WORK INSTRUCTION — Go through the records below and report each line with "Resources" in it.

Itemized modification records
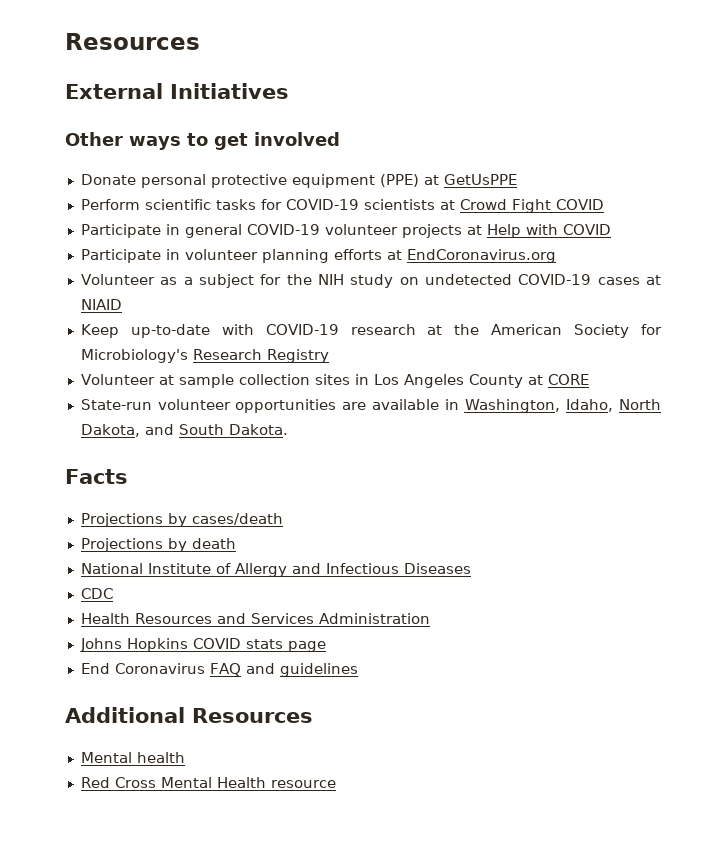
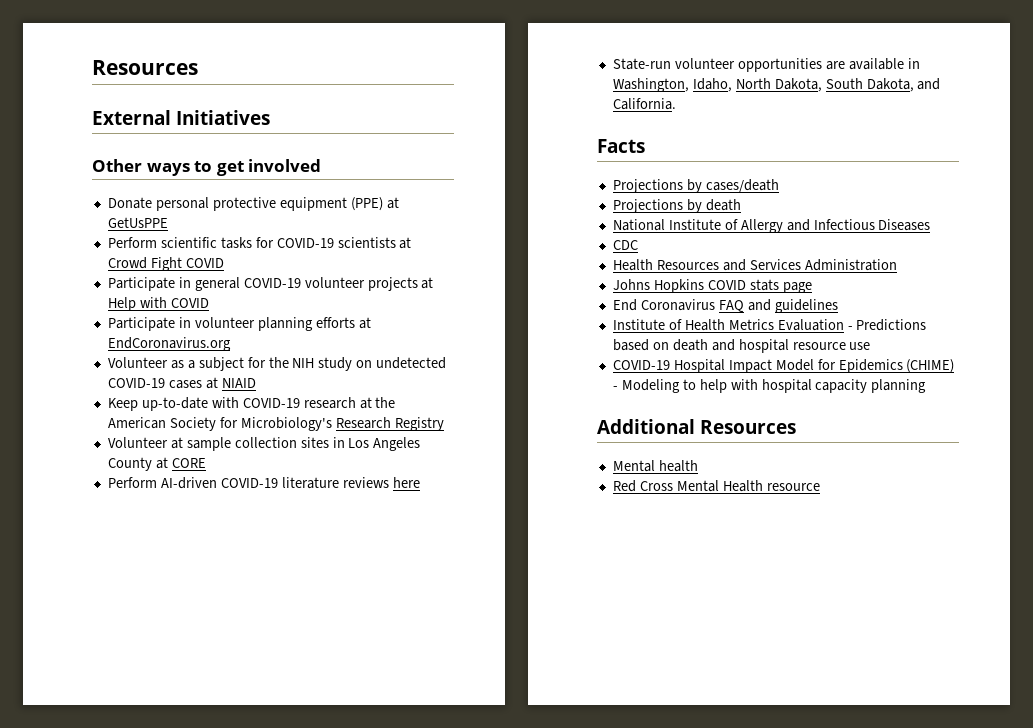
(589, 379) none -> [107,477,420,489] // Perform AI-driven COVID-19 literature reviews here
[144,424,288,435] and South Dakota. -> [825,78,941,92] [612,98,676,110] South Dakota, and California.
(358, 670) none -> [612,319,927,331] [612,339,871,353] [612,359,955,373] [612,379,927,393] // Institute of Health Metrics Evaluation - Predictions based on death and hospital resource use // COVID-19 Hospital Impact Model for Epidemics (CHIME) - Modeling to help with hospital capacity planning

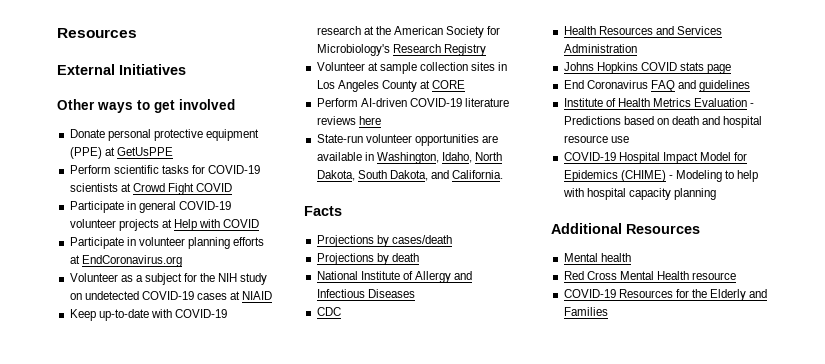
(820, 487) none -> [563,289,768,301] [563,307,608,316] // COVID-19 Resources for the Elderly and Families

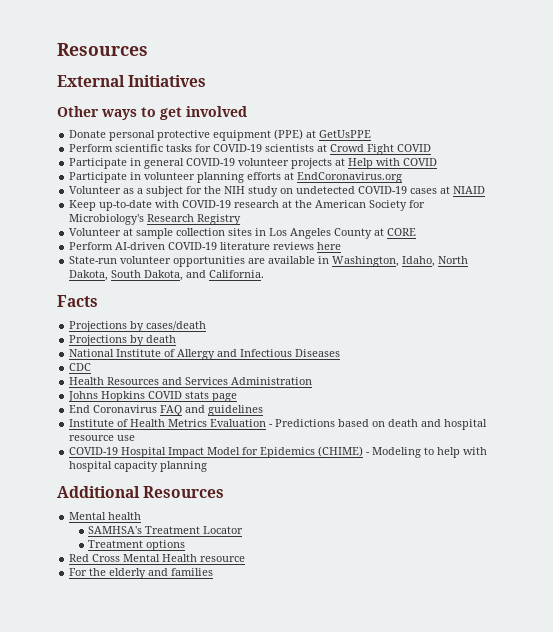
(631, 257) none -> [88,526,244,534] [88,540,186,551] // SAMHSA's Treatment Locator // Treatment options
[563,289,768,301] [563,307,608,316] COVID-19 Resources for the Elderly and Families -> [69,568,214,579] For the elderly and families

COMPLETED TASK —
(820, 487) none -> [563,289,768,301] [563,307,608,316] // COVID-19 Resources for the Elderly and Families
[563,289,768,301] [563,307,608,316] COVID-19 Resources for the Elderly and Families -> [69,568,214,579] For the elderly and families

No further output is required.